いかにも「昔の日本」っぽい雰囲気が漂っていますね。昭和の頃には「ガキ大将」というポジションが存在していたと思うのですが、そういえば今はどうなんでしょう。年長の子が年少の子の「面倒を見る」という行為自体は存在していると思いますが、昔と比べるとその行為はより事務的になっているのでは……と思ったりもします。
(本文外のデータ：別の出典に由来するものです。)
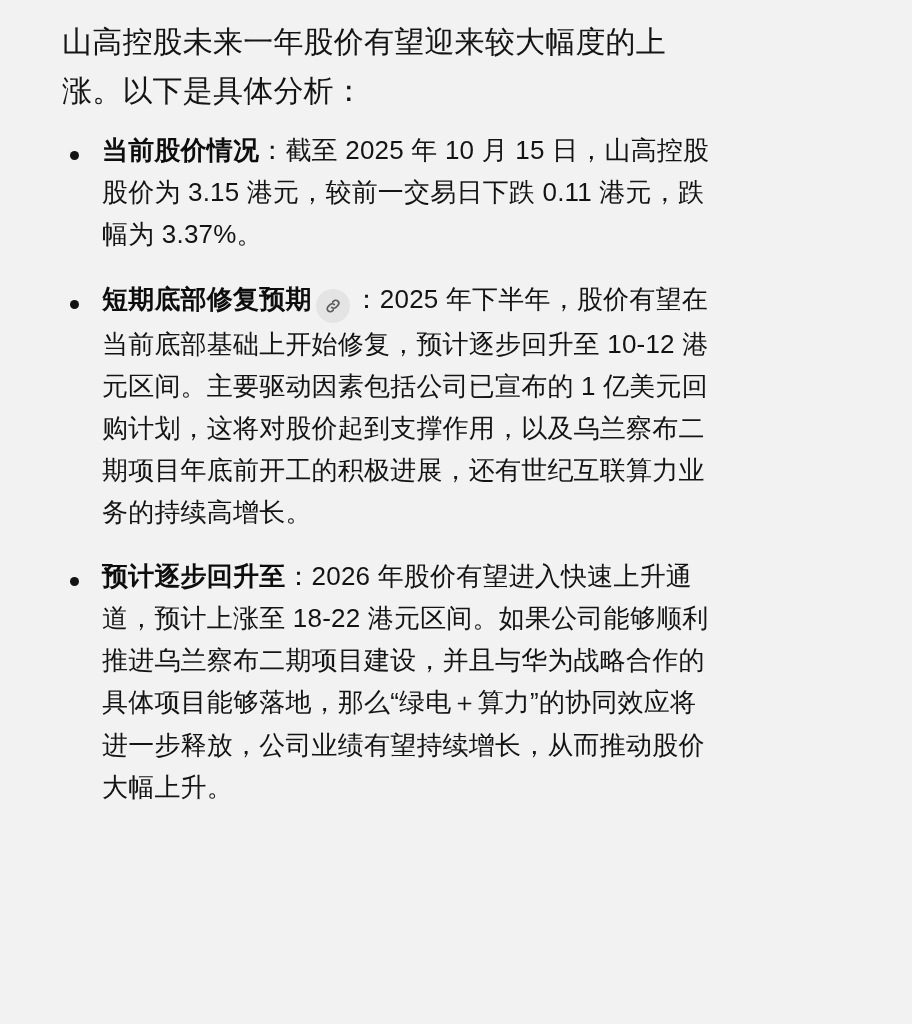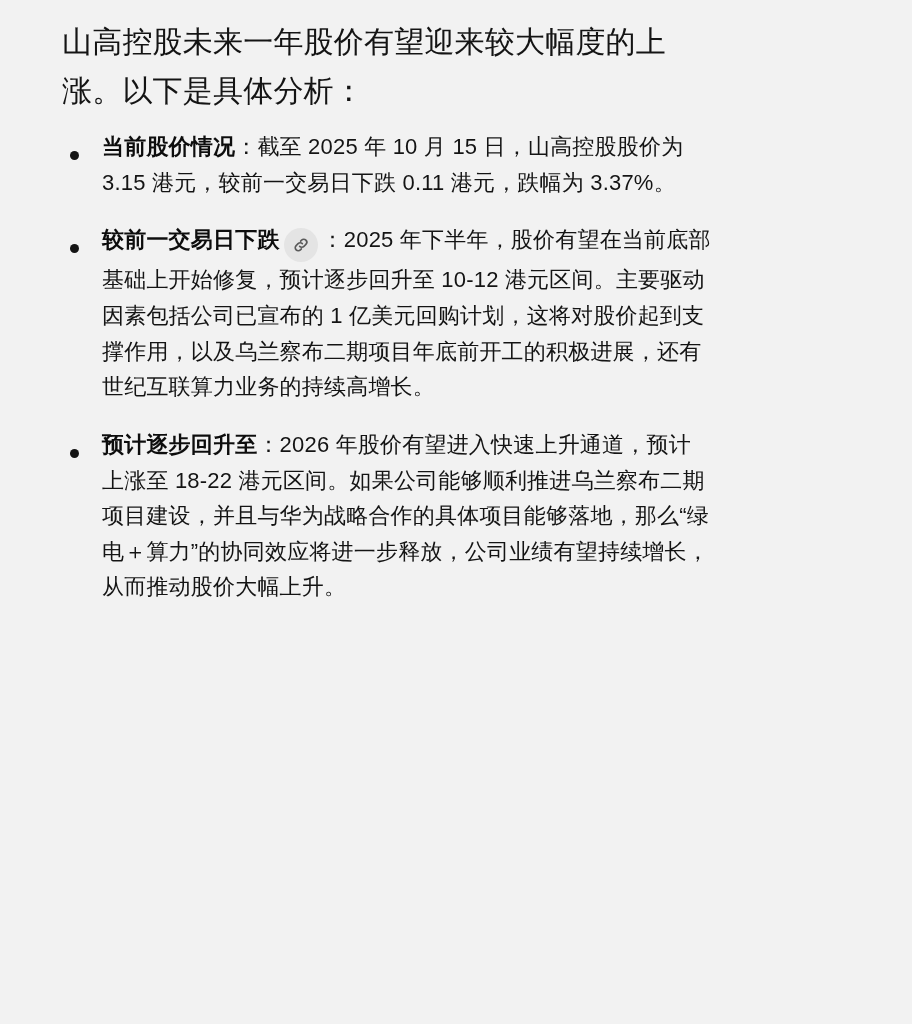--- a/index.html
+++ b/index.html
@@ -49,7 +49,7 @@
     background: #141414;
   }
   .bullet-text {
-    font-size: 22px;
+    font-size: 26px;
     line-height: 1.62;
     letter-spacing: 0.2px;
     color: #141414;

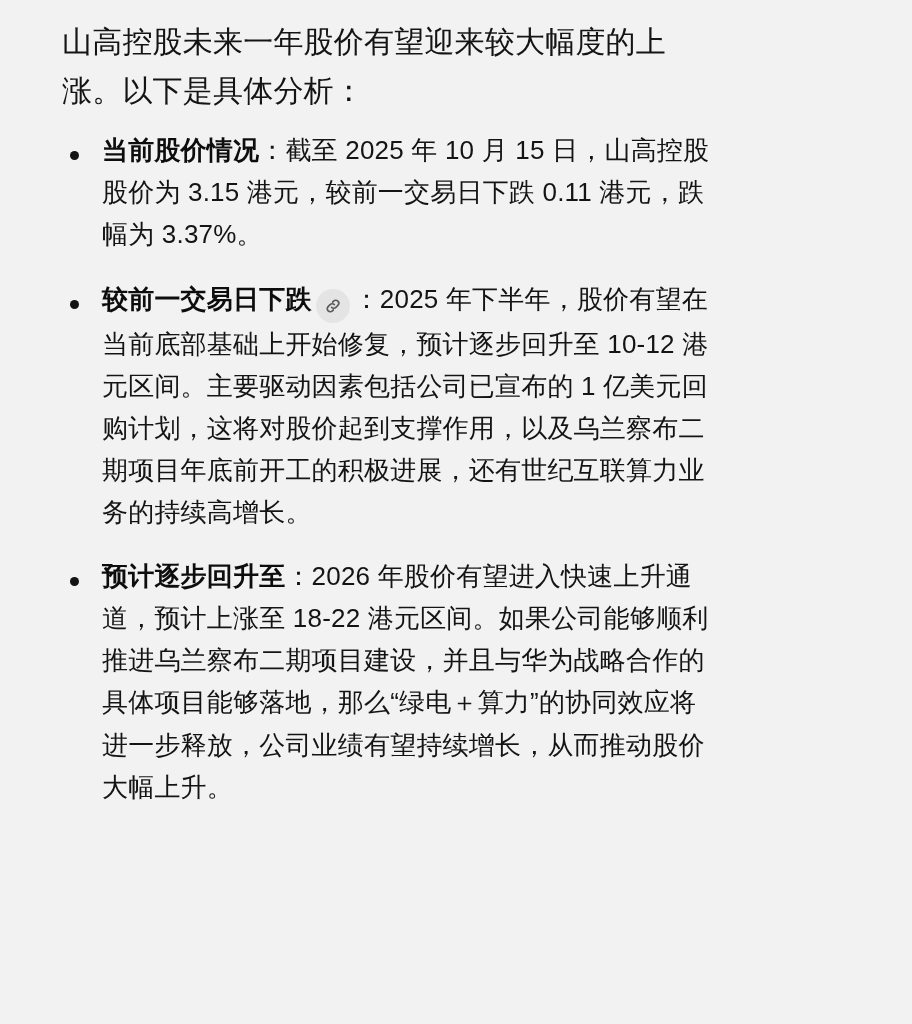--- a/index.html
+++ b/index.html
@@ -92,7 +92,7 @@
 
     <li>
       <div class="bullet-text">
-        <span class="bullet-title">较前一交易日下跌</span><span class="cite-icon">
+        <span class="bullet-title">短期底部修复预期</span><span class="cite-icon">
             <svg viewBox="0 0 24 24" fill="none" stroke="#5a5a5a" stroke-width="2.2" stroke-linecap="round" stroke-linejoin="round">
               <path d="M10.2 13.8a4 4 0 0 0 5.7 0l2.6-2.6a4 4 0 0 0-5.7-5.7l-1.3 1.3"></path>
               <path d="M13.8 10.2a4 4 0 0 0-5.7 0l-2.6 2.6a4 4 0 0 0 5.7 5.7l1.3-1.3"></path>

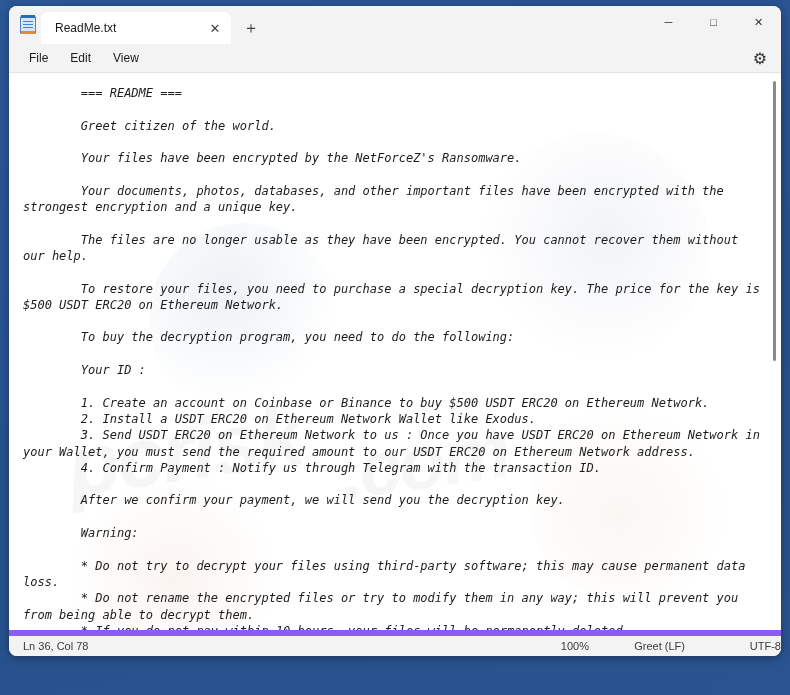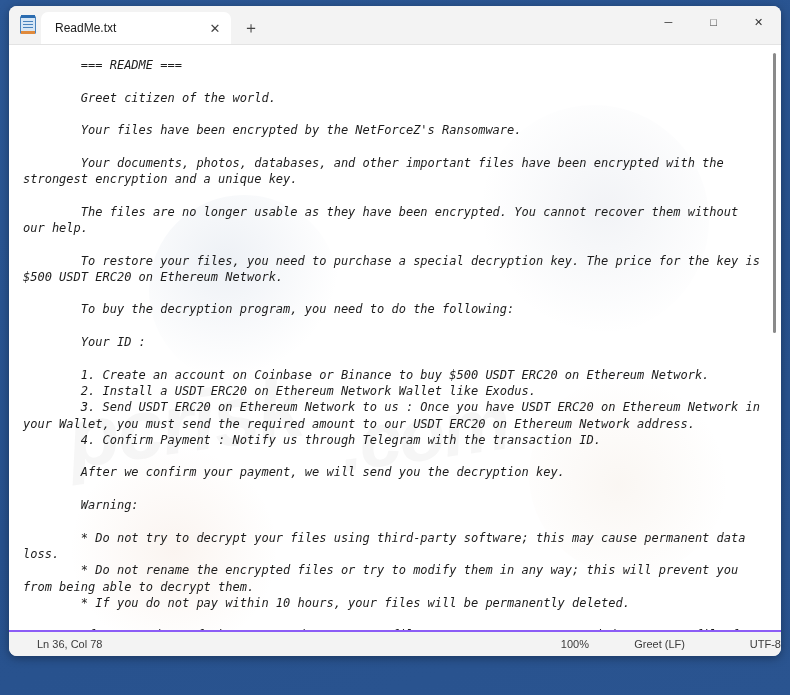--- a/index.html
+++ b/index.html
@@ -291,6 +291,12 @@
       </div>
     </div>
 
+    <div id="menubar">
+      <div class="menu-item">File</div>
+      <div class="menu-item">Edit</div>
+      <div class="menu-item">View</div>
+      <div id="settings-btn">⚙</div>
+    </div>
 
     <div id="editor-wrap">
 

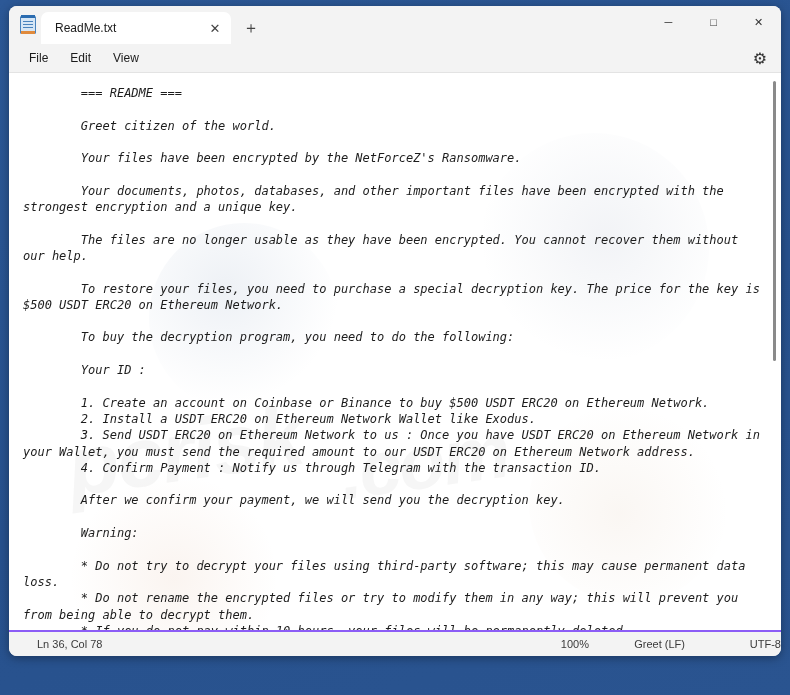--- a/index.html
+++ b/index.html
@@ -244,13 +244,13 @@
   #statusbar {
     height: 26px;
     background: #f3f3f3;
-    border-top: 2px solid #8b5cf6;
+    border-top: 6px solid #8b5cf6;
     display: flex;
     align-items: center;
     font-size: 11px;
     color: #3a3a3a;
     flex: 0 0 auto;
-    padding-left: 28px;
+    padding-left: 14px;
     box-sizing: border-box;
   }
   .sb-left { flex: 1 1 auto; }

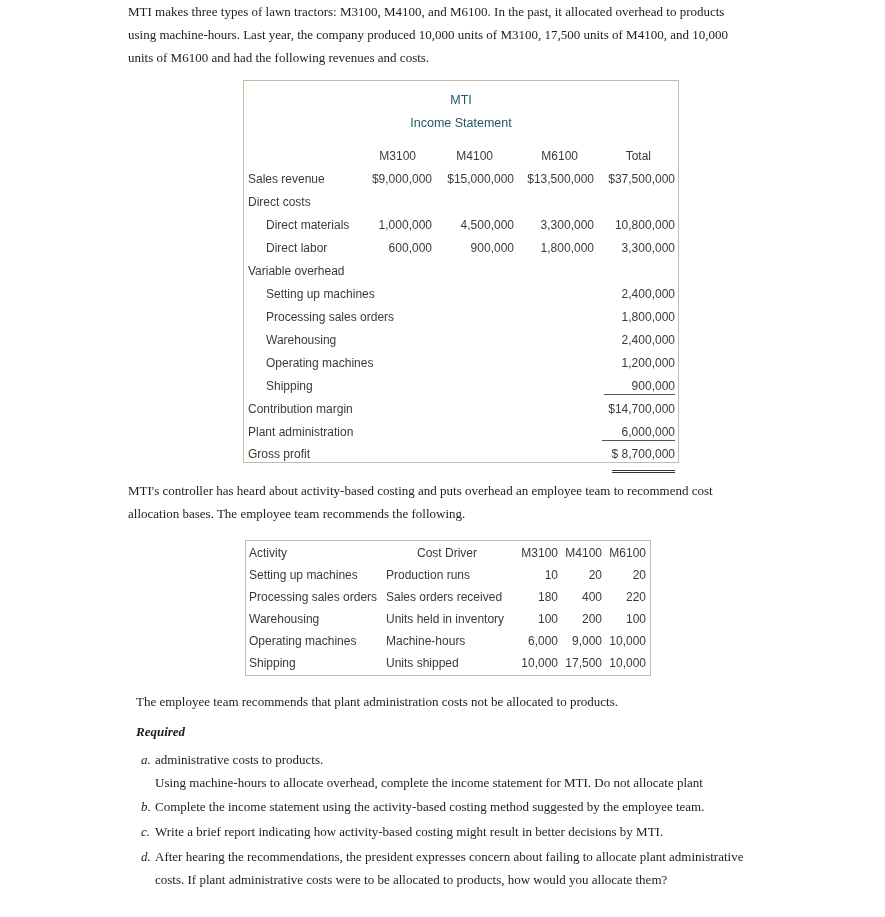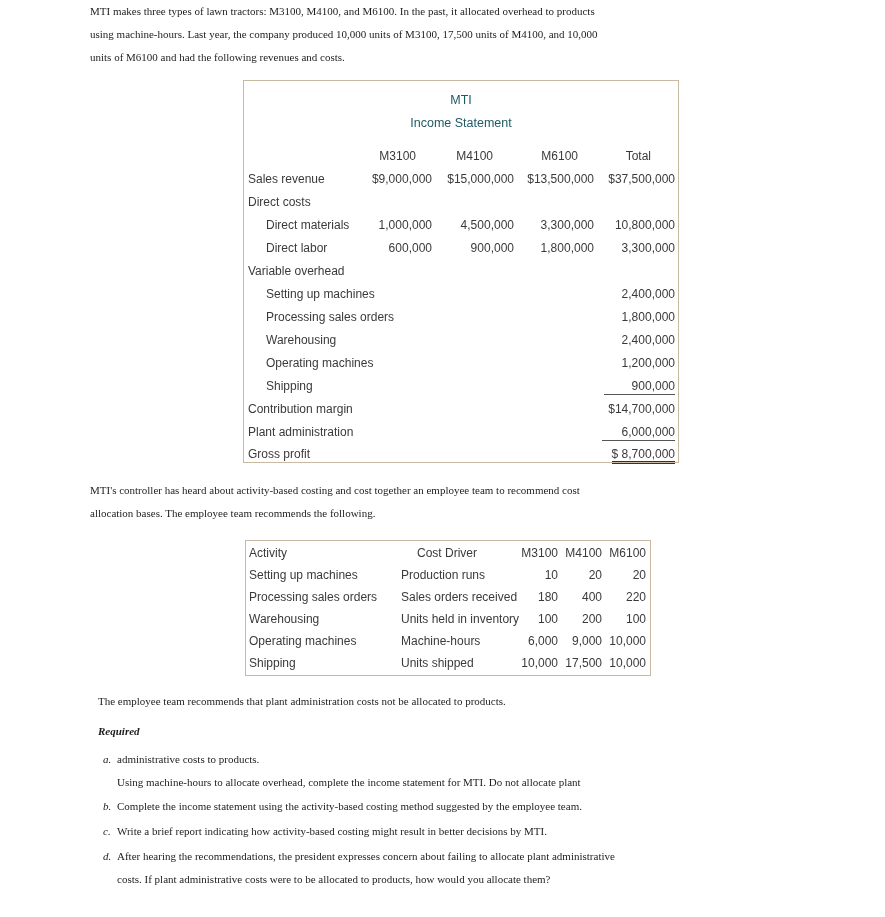--- a/index.html
+++ b/index.html
@@ -4,7 +4,7 @@
   <style>
     html, body { margin: 0; padding: 0; background: #ffffff; }
     body { width: 885px; height: 917px; position: relative; overflow: hidden; color: #1a1a1a; }
-    .serif { font-family: "Liberation Serif", "DejaVu Serif", serif; font-size: 11px; line-height: 23px; color: #1d1d1d; }
+    .serif { font-family: "Liberation Serif", "DejaVu Serif", serif; font-size: 13px; line-height: 23px; color: #1d1d1d; margin-left: 38px; }
     .sans { font-family: "Liberation Sans", "DejaVu Sans", sans-serif; font-size: 12px; color: #3a3a3a; }
 
     #intro { position: absolute; left: 90px; top: 0px; width: 720px; }

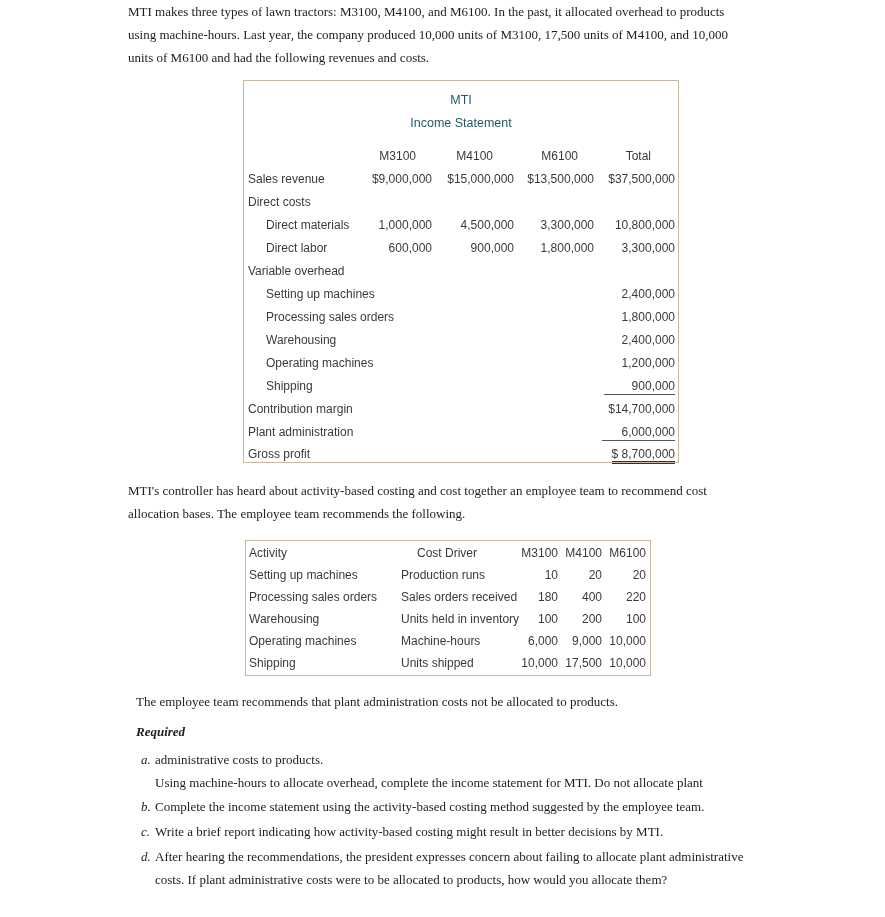--- a/index.html
+++ b/index.html
@@ -25,7 +25,7 @@
     .c4 { right: 3px; text-align: right; }
     .hdr { text-align: center; }
     .ul { border-bottom: 1px solid #555; padding-bottom: 1px; }
-    .dul { border-bottom: 3px double #333; padding-bottom: 0px; }
+    .dul { border-bottom: 3px double #333; padding-bottom: 9px; }
 
     #para2 { position: absolute; left: 90px; top: 479px; width: 720px; }
     #para2 p { margin: 0; }

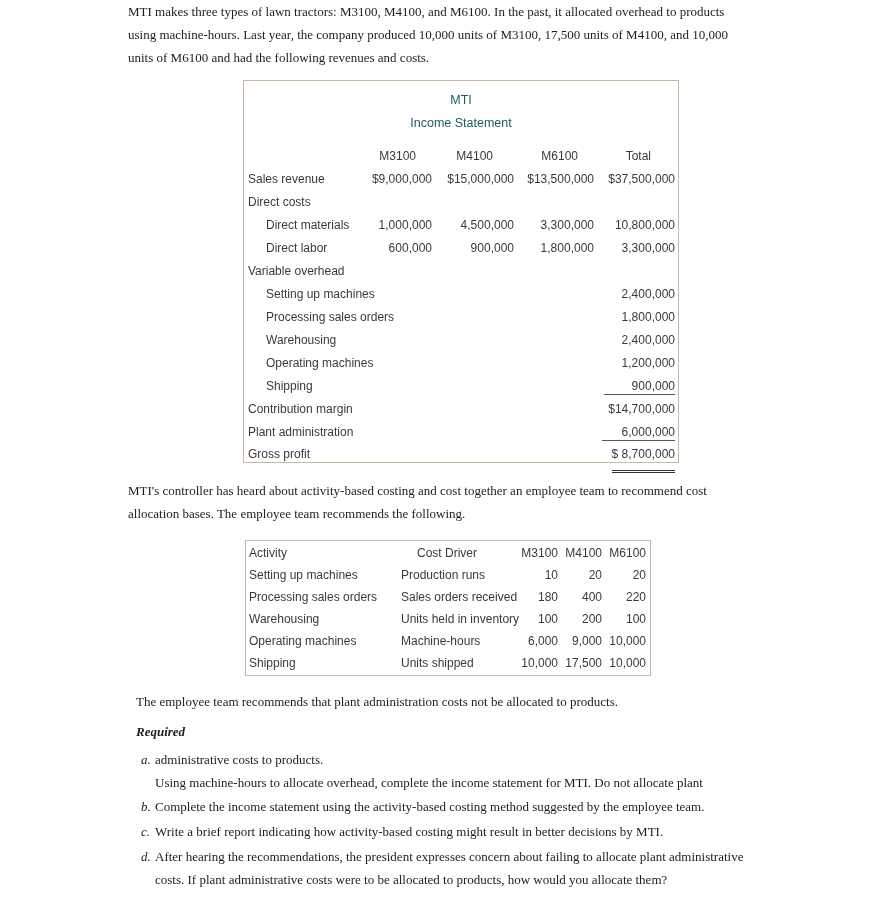--- a/index.html
+++ b/index.html
@@ -141,7 +141,7 @@
 </div>
 
 <div id="para2" class="serif">
-  <p>MTI's controller has heard about activity-based costing and cost together an employee team to recommend cost</p>
+  <p>MTI's controller has heard about activity-based costing and puts overhead an employee team to recommend cost</p>
   <p>allocation bases. The employee team recommends the following.</p>
 </div>
 

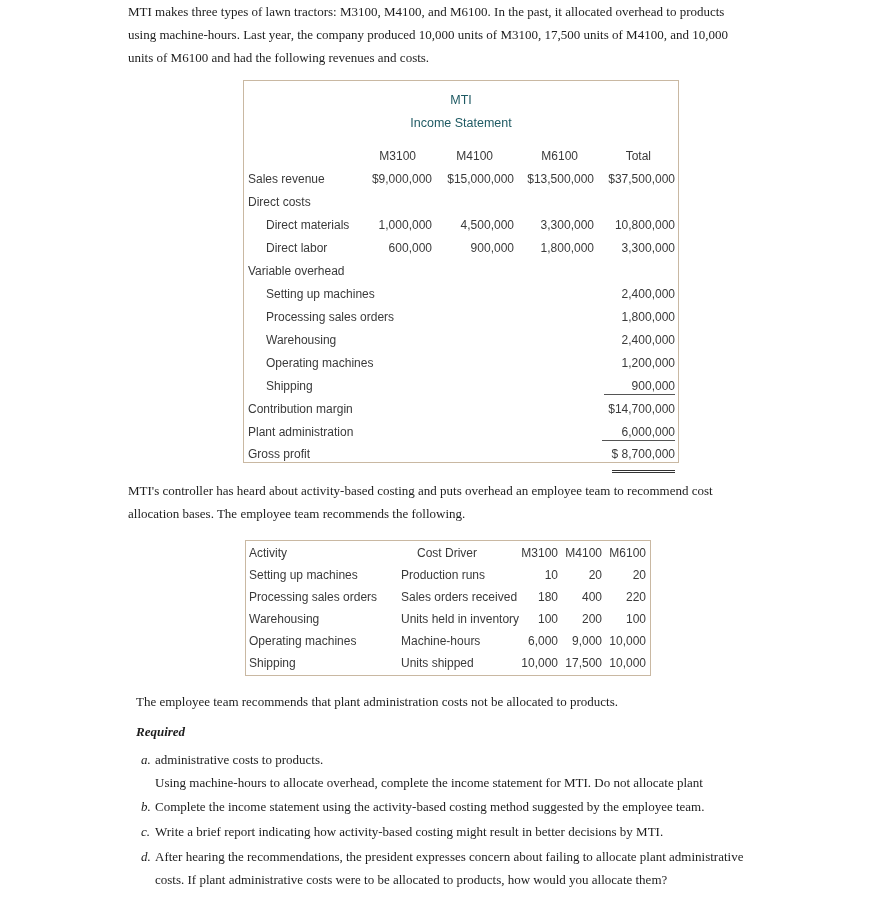--- a/index.html
+++ b/index.html
@@ -34,7 +34,7 @@
     .dr-row { position: absolute; left: 0; width: 100%; height: 20px; }
     .dr-row span { position: absolute; top: 0; white-space: nowrap; }
     .d-act { left: 3px; }
-    .d-drv { left: 155px; }
+    .d-drv { left: 140px; }
     .d-drv.h { left: 171px; }
     .d-c1 { right: 92px; text-align: right; }
     .d-c2 { right: 48px; text-align: right; }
子どもたちは自分たちだけで遊び、いつも大人の手を借りるようなことはない。
イザベラ・バード/高梨謙吉訳『日本奥地紀行』平凡社 p.312 より引用)

これは子どもの数が多く、また大人にそれだけの余裕が無かったということなのでしょうね。

イザベラは子どもたちに菓子を買い与えていましたが……

しかし彼らは、まず父か母の許しを得てからでないと、受け取るものは一人もいない。
イザベラ・バード/高梨謙吉訳『日本奥地紀行』平凡社 p.312 より引用)

うーん。正しいと言えば正しい判断なのですが、子どもの自律性が極限まで損なわれているようにも思えます。これじゃあまるでロボットのような……。

許しを得ると、彼らはにっこりして頭を深く下げ、自分で食べる前に、そこにいる他の子どもたちに菓子を手渡す。
イザベラ・バード/高梨謙吉訳『日本奥地紀行』平凡社 p.312 より引用)

これは手放しで「良い風習」と呼べそうですね。共同体の中での「富の分配」は重要なので……。

子どもたちは実におとなしい。しかし堅苦しすぎており、少しませている。
イザベラ・バード/高梨謙吉訳『日本奥地紀行』平凡社 p.312 より引用)

イザベラは異様に「行儀の良い」日本の子どもを愛でながらも、微かな違和感をおぼえていたのかもしれません。